Monday, May 3, 2010

[pima.nius] Media advocate calls for new Pacific free press approach

12:51 PM |

Media advocate calls for new Pacific free press approach


Pacific Scoop:
Report – By Pacific Media Watch in Brisbane.

A Cook Islands free press advocate has called for news activists to borrow a leaf out of the regional HIV/AIDS campaign book to give Pacific news media a new bill of health.

Speaking at the UNESCO World Press Freedom Day global conference at the University of Queensland in Brisbane, Lisa Williams-Lahari said media advocates could learn a lot from the tactics of the HIV/AIDS campaign in the Pacific.

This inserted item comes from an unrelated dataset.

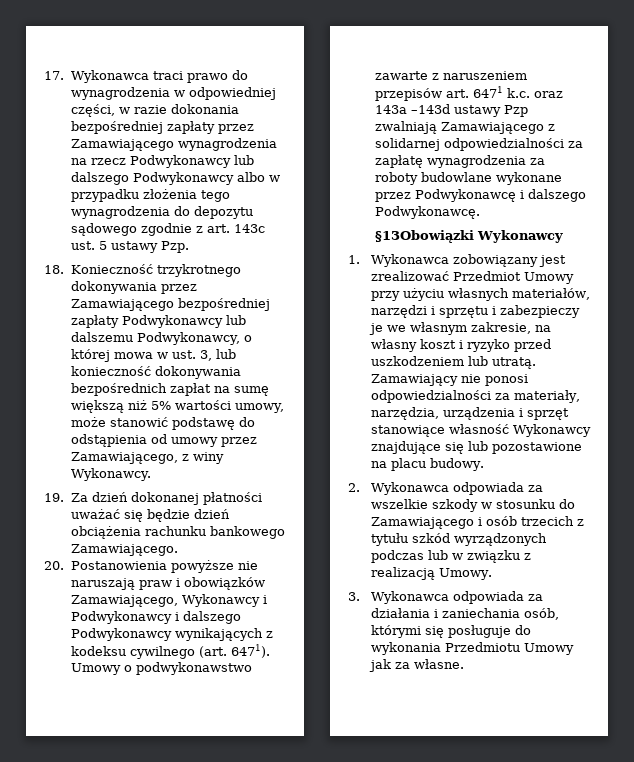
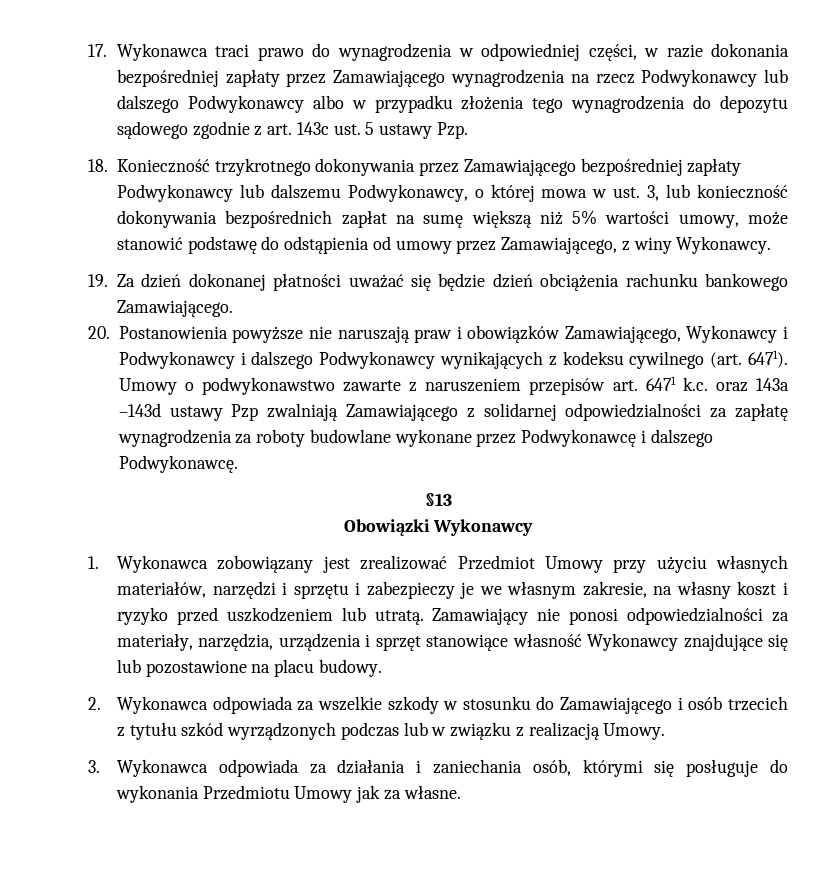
- §13Obowiązki Wykonawcy
+ §13
+ Obowiązki Wykonawcy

Williams, founder of the Pacific Islands Journalism Online network and WAVE women's media advocacy group, said that in the 1980s HIV/AIDS had been regarded by the media as somebody else's problem – "it was seen as a death sentence by God to gay men, adulterers and prostitutes".

Later, it was often reported on through "talking heads" – many from the church – and in the context of ethics, stigma and discrimination.

However, at the 1998 Pacific Islands News Association (PINA) conference in French Polynesia, a young Tahitian journalism graduate from the University of the South Pacific, Maire Bopp du Pont, herself HIV-Positive spoke out against media "fear mongering" over the issue. (See also Scoop investigation, Time Runs Out On South Pacific HIV/AIDS Crisis.)

Williams said the journalist's courage had opened up a media space exploring cultural, social, sexual and religious "taboos" and challenged the Pacific media to rethink coverage of sensitive issues.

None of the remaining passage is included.